Your assignment:
The entries must be repeated verbatim, and their images left out.

(Stored items from a collection)
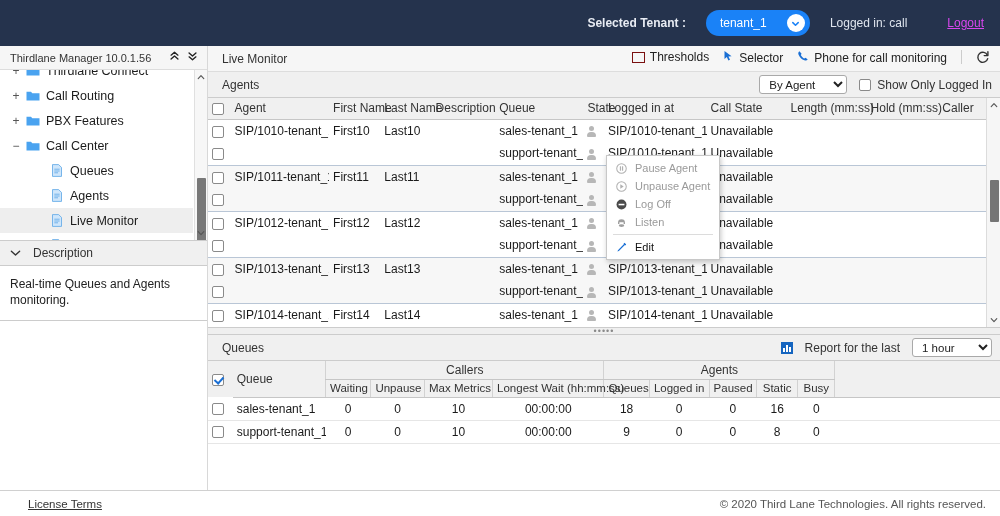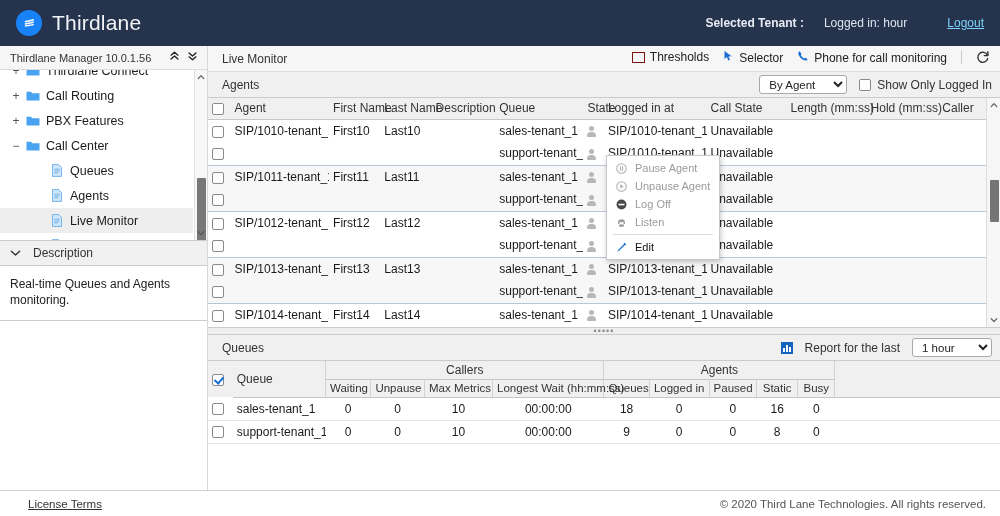--- a/index.html
+++ b/index.html
@@ -169,16 +169,6 @@
 <div class="app">
 
   <div class="topbar">
-    <div class="logo-wrap">
-      <div class="logo-circle">
-        <svg width="15" height="15" viewBox="0 0 16 16" aria-hidden="true">
-          <path d="M3 5.2 L12.6 3.2 L12.6 5.0 L3 7.0 Z" fill="#fff"></path>
-          <path d="M3 7.6 L12.6 5.9 L12.6 7.5 L3 9.2 Z" fill="#fff"></path>
-          <path d="M3 9.9 L12.6 8.4 L12.6 9.9 L3 11.4 Z" fill="#fff"></path>
-        </svg>
-      </div>
-      <div class="brand">Thirdlane</div>
-    </div>
     <div class="topbar-right">
       <span class="sel-tenant-label">Selected Tenant :</span>
       <span class="logged-in">Logged in: hour</span>

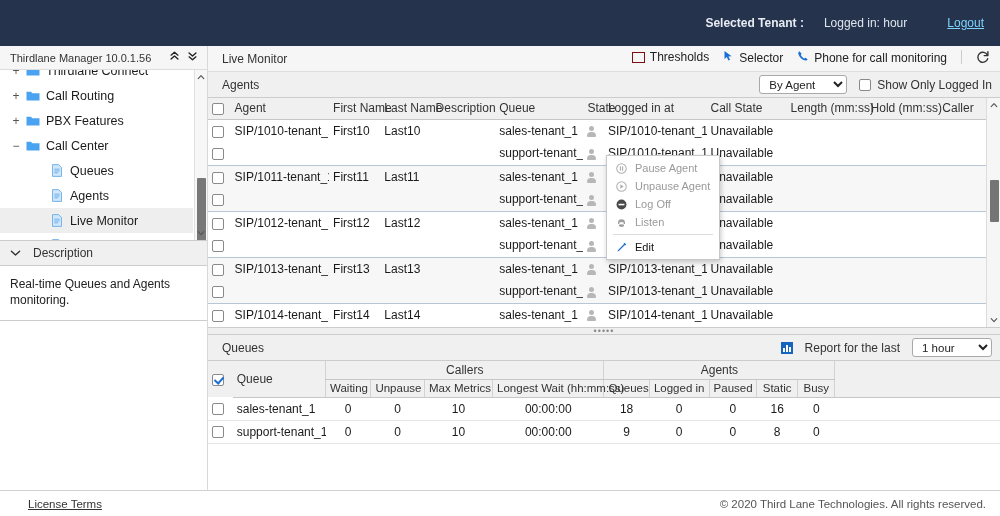--- a/index.html
+++ b/index.html
@@ -171,6 +171,14 @@
   <div class="topbar">
     <div class="topbar-right">
       <span class="sel-tenant-label">Selected Tenant :</span>
+      <div class="tenant-pill">
+        <span class="tname">tenant_1</span>
+        <span class="pill-caret">
+          <svg width="9" height="9" viewBox="0 0 10 10" aria-hidden="true">
+              <path d="M2 4 L5 7 L8 4" stroke="#1a82f7" stroke-width="1.7" fill="none" stroke-linecap="round" stroke-linejoin="round"></path>
+            </svg>
+        </span>
+      </div>
       <span class="logged-in">Logged in: hour</span>
       <span class="logout">Logout</span>
     </div>

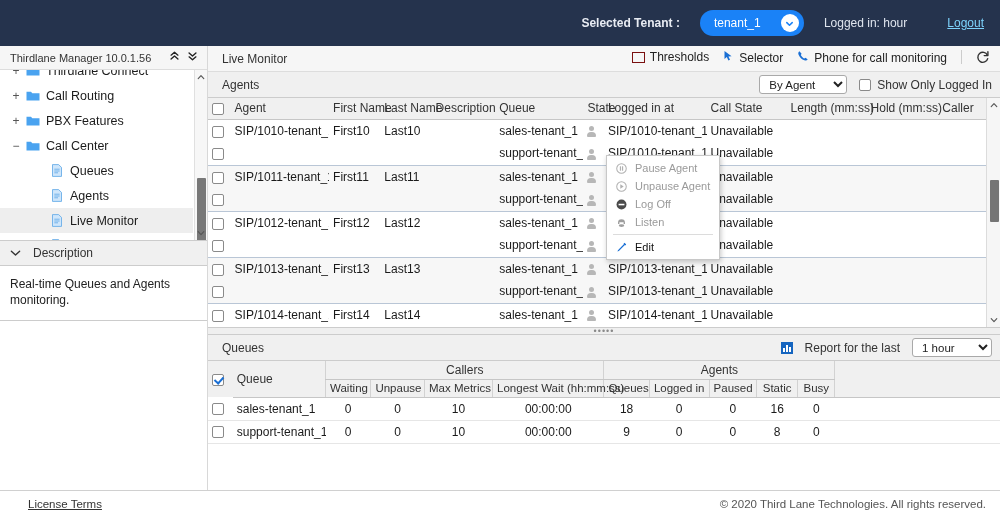--- a/index.html
+++ b/index.html
@@ -179,7 +179,7 @@
             </svg>
         </span>
       </div>
-      <span class="logged-in">Logged in: hour</span>
+      <span class="logged-in">Logged in: call</span>
       <span class="logout">Logout</span>
     </div>
   </div>

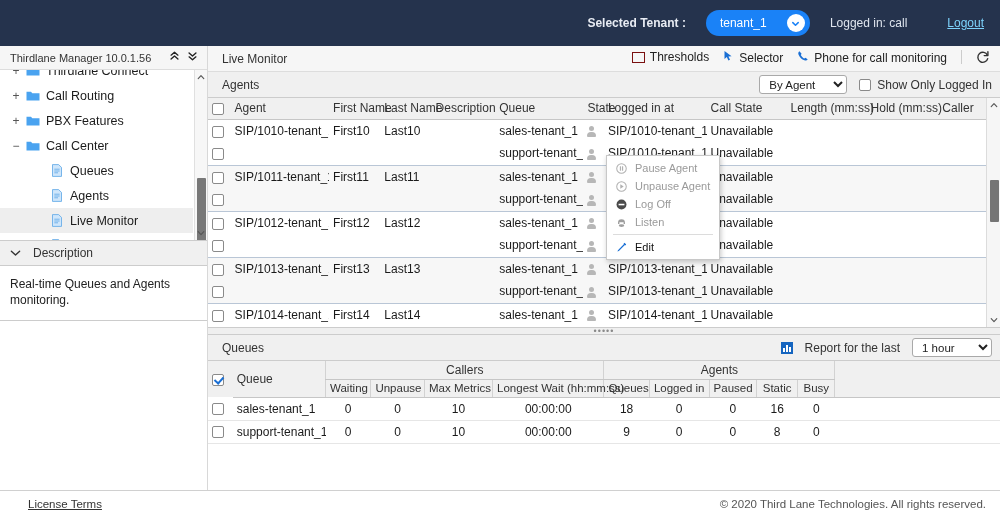--- a/index.html
+++ b/index.html
@@ -40,7 +40,7 @@
     display: flex; align-items: center; justify-content: center;
   }
   .logged-in { font-size: 12px; color: #dfe5ee; }
-  .logout { font-size: 12px; color: #7dd3fc; text-decoration: underline; cursor: pointer; margin-left: 20px; }
+  .logout { font-size: 12px; color: #d946ef; text-decoration: underline; cursor: pointer; margin-left: 20px; }
 
   
   .body { flex: 1 1 auto; display: flex; min-height: 0; background: #fff; }

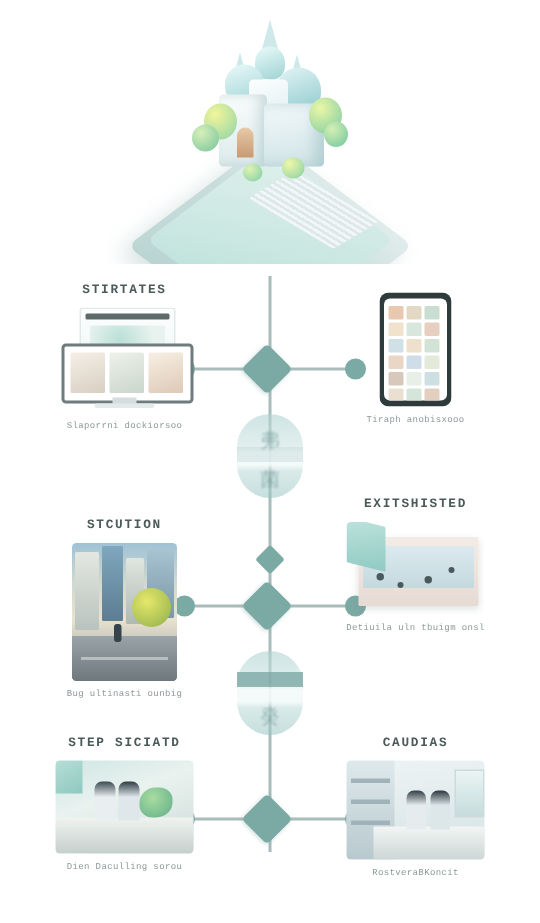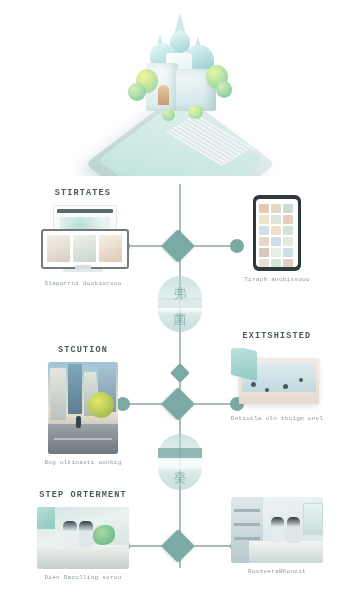--- a/index.html
+++ b/index.html
@@ -418,7 +418,7 @@
 </div>
 
 <div class="card card-left" style="top:490px;">
-  <div class="card-title">STEP ORTERMENT</div>
+  <div class="card-title">STEP SICIATD</div>
   <div class="thumb th-kitchen">
     <div class="kt-corner"></div>
     <div class="kt-counter"></div>

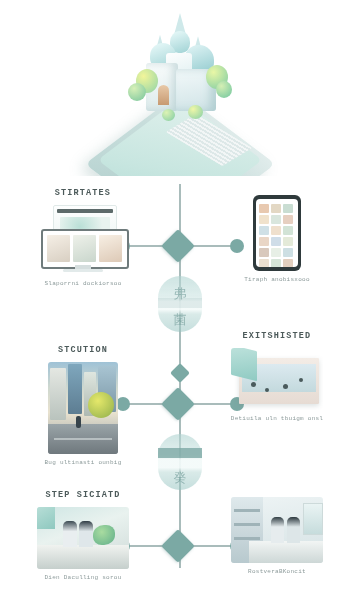--- a/index.html
+++ b/index.html
@@ -430,6 +430,7 @@
 </div>
 
 <div class="card card-right" style="top:490px;">
+  <div class="card-title">CAUDIAS</div>
   <div class="thumb th-studio">
     <div class="sd-wall"></div>
     <div class="sd-shelf" style="top:12px;"></div>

Exercise answer:
--- a/index.html
+++ b/index.html
@@ -169,16 +169,6 @@
 <div class="app">
 
   <div class="topbar">
-    <div class="logo-wrap">
-      <div class="logo-circle">
-        <svg width="15" height="15" viewBox="0 0 16 16" aria-hidden="true">
-          <path d="M3 5.2 L12.6 3.2 L12.6 5.0 L3 7.0 Z" fill="#fff"></path>
-          <path d="M3 7.6 L12.6 5.9 L12.6 7.5 L3 9.2 Z" fill="#fff"></path>
-          <path d="M3 9.9 L12.6 8.4 L12.6 9.9 L3 11.4 Z" fill="#fff"></path>
-        </svg>
-      </div>
-      <div class="brand">Thirdlane</div>
-    </div>
     <div class="topbar-right">
       <span class="sel-tenant-label">Selected Tenant :</span>
       <span class="logged-in">Logged in: hour</span>

--- a/index.html
+++ b/index.html
@@ -171,6 +171,14 @@
   <div class="topbar">
     <div class="topbar-right">
       <span class="sel-tenant-label">Selected Tenant :</span>
+      <div class="tenant-pill">
+        <span class="tname">tenant_1</span>
+        <span class="pill-caret">
+          <svg width="9" height="9" viewBox="0 0 10 10" aria-hidden="true">
+              <path d="M2 4 L5 7 L8 4" stroke="#1a82f7" stroke-width="1.7" fill="none" stroke-linecap="round" stroke-linejoin="round"></path>
+            </svg>
+        </span>
+      </div>
       <span class="logged-in">Logged in: hour</span>
       <span class="logout">Logout</span>
     </div>

--- a/index.html
+++ b/index.html
@@ -179,7 +179,7 @@
             </svg>
         </span>
       </div>
-      <span class="logged-in">Logged in: hour</span>
+      <span class="logged-in">Logged in: call</span>
       <span class="logout">Logout</span>
     </div>
   </div>

--- a/index.html
+++ b/index.html
@@ -40,7 +40,7 @@
     display: flex; align-items: center; justify-content: center;
   }
   .logged-in { font-size: 12px; color: #dfe5ee; }
-  .logout { font-size: 12px; color: #7dd3fc; text-decoration: underline; cursor: pointer; margin-left: 20px; }
+  .logout { font-size: 12px; color: #d946ef; text-decoration: underline; cursor: pointer; margin-left: 20px; }
 
   
   .body { flex: 1 1 auto; display: flex; min-height: 0; background: #fff; }

--- a/index.html
+++ b/index.html
@@ -418,7 +418,7 @@
 </div>
 
 <div class="card card-left" style="top:490px;">
-  <div class="card-title">STEP ORTERMENT</div>
+  <div class="card-title">STEP SICIATD</div>
   <div class="thumb th-kitchen">
     <div class="kt-corner"></div>
     <div class="kt-counter"></div>

--- a/index.html
+++ b/index.html
@@ -430,6 +430,7 @@
 </div>
 
 <div class="card card-right" style="top:490px;">
+  <div class="card-title">CAUDIAS</div>
   <div class="thumb th-studio">
     <div class="sd-wall"></div>
     <div class="sd-shelf" style="top:12px;"></div>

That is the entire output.